Le printemps est une saison qui met le botaniste en éveil. Les premières fleurs de l’année réjouissent la vue, les narines sont titillées par des fragrances singulières, les mains sont à la fête pour toucher ou caresser le végétal en pleine croissance…

Mais les plantes qui viennent à peine de sortir de terre peuvent également émoustiller le cerveau qui cherche des indices pour les identifier. Il arrive qu’un spécimen singulier germe à un emplacement où on ne l’avait jamais rencontré, et que la seule solution pour savoir de quelle espèce il s’agit… est de le laisser grandir pour découvrir de nouveaux indices.

C’est en observant l’évolution de l’appareil végétal, sa forme et son port, mais surtout l’appareil reproducteur, le type d’inflorescence, la forme et la couleur des fleurs, que l’enquête peut avancer jusqu’au dénouement. C’est ainsi que le 24 juin, une recherche de plusieurs mois a connu son épilogue, avec la reconnaissance de la germandrée scorodoine.

Le nom scientifique, Teucrium scorodonia, fait référence à Teucer, un des fondateurs de la ville de Troie qui l’aurait utilisé pour se soigner; le second terme désigne l’ail, en raison de l’odeur qui se dégage légèrement lorsqu’on frotte les feuilles. La germandrée scorodoine, également appelée baume sauvage ou sauge des bois, fait partie de la famille des lamiacées.

Il s’agit d’une plante herbacée vivace, qui en partant de son rhizome ligneux, dresse des tiges ramifiées à section carrée qui lui donnent un aspect buissonneux. Elle peut atteindre de 30 à 60 cm de hauteur. Originaire du bassin méditerranéen, elle affectionne les sols sablo caillouteux, acidophiles, et partiellement ombragées. On la rencontre souvent en lisière de forêt.

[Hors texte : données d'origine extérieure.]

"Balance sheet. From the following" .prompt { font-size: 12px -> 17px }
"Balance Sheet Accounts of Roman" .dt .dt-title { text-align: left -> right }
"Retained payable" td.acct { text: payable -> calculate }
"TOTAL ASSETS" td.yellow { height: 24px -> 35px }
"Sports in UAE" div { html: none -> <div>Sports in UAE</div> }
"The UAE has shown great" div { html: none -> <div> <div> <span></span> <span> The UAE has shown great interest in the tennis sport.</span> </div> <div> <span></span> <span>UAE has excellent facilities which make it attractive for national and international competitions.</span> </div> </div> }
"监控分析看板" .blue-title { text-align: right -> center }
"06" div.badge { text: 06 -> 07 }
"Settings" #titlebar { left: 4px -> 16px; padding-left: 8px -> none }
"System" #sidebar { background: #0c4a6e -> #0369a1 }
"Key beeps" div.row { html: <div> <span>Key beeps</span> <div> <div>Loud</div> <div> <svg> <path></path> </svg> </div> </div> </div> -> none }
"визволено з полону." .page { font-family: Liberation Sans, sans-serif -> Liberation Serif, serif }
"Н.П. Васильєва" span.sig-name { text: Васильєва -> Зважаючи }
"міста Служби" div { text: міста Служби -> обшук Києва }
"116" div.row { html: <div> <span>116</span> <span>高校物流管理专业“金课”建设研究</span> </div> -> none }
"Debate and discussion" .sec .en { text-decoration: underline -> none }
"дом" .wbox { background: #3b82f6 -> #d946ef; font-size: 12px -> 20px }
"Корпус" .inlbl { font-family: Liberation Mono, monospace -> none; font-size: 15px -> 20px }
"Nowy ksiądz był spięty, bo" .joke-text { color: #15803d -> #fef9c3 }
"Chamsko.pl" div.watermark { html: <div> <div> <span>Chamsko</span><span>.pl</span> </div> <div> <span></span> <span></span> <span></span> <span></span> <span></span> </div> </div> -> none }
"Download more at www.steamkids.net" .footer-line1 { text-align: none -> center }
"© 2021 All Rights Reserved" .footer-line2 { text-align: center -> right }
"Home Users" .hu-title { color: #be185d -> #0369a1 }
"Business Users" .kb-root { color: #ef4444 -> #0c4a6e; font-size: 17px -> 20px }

Les feuilles opposées de couleur vert grisâtre sont de forme ovale, avec une base en forme de coeur. Le limbe est gaufré avec un bord crénelé et un sommet obtus. Elles sont ridées par un réseau de nervures en creux.

Les fleurs sont regroupées en épis, en grappes terminales unilatérales, toutes penchées du même côté. Elle fleurit de juillet à septembre, du bas vers le haut. Les fleurs zygomorphes (qui présentent une symétrie des deux côtés par rapport à un plan vertical) sont blanc verdâtre et assez petites (1cm). La corolle est en forme de tube muni d’une lèvre inférieure à 5 lobes, la lèvre supérieure étant quasi nulle. Les fruits (tétrakènes) donnent des graines appréciées par les oiseaux en hiver.

Par le passé, on utilisait cette plante pour aromatiser la bière et lui donner une saveur amère. Les sommités florales étaient également employées pour confectionner des tisanes toniques et stomachiques. Suite à plusieurs cas d’hépatites aiguës, son usage a été interdit en pharmacie.